** Work instruction **
Take from the data every line in which the word "methods" is found.

[Revision comparison data]
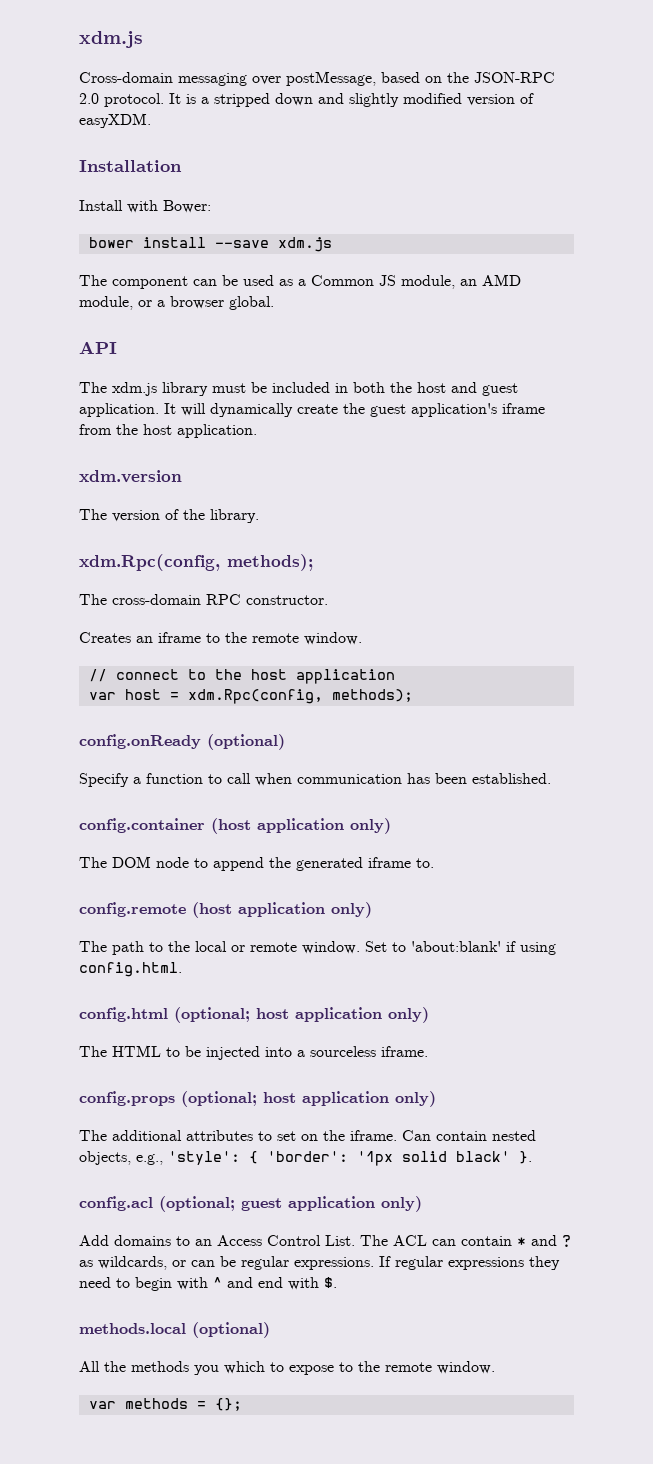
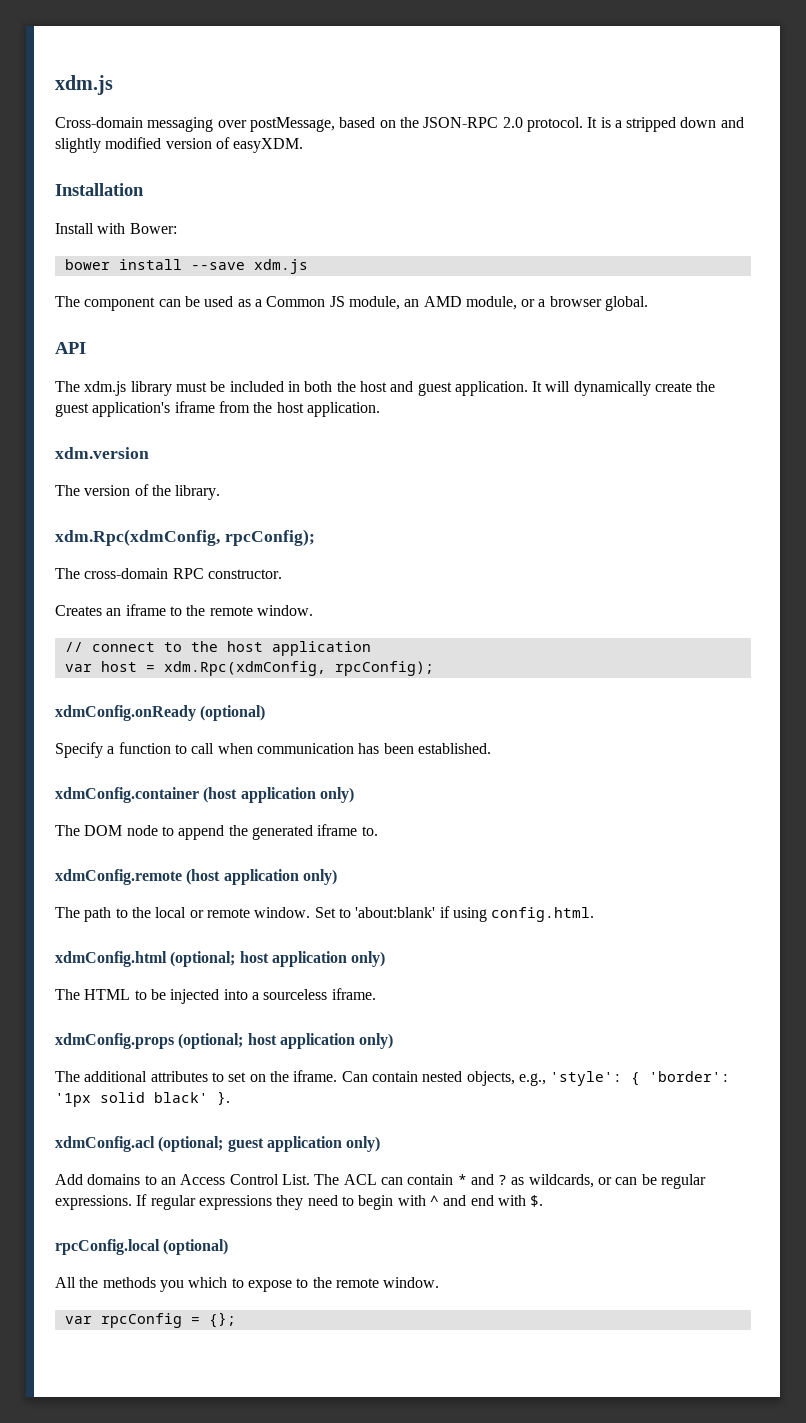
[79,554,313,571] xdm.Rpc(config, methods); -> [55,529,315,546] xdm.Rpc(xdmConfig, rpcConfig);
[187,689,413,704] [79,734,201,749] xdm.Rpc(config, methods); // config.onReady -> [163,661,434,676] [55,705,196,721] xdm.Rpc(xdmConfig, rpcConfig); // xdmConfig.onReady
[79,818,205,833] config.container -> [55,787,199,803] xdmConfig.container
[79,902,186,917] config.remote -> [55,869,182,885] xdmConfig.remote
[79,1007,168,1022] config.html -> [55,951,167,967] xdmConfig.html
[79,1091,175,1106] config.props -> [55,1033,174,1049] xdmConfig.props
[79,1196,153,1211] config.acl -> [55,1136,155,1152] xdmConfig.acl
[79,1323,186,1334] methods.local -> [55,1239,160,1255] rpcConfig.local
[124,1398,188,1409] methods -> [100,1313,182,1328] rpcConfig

** Answer below **
[79,554,313,571] xdm.Rpc(config, methods); -> [55,529,315,546] xdm.Rpc(xdmConfig, rpcConfig);
[187,689,413,704] [79,734,201,749] xdm.Rpc(config, methods); // config.onReady -> [163,661,434,676] [55,705,196,721] xdm.Rpc(xdmConfig, rpcConfig); // xdmConfig.onReady
[79,1323,186,1334] methods.local -> [55,1239,160,1255] rpcConfig.local
[124,1398,188,1409] methods -> [100,1313,182,1328] rpcConfig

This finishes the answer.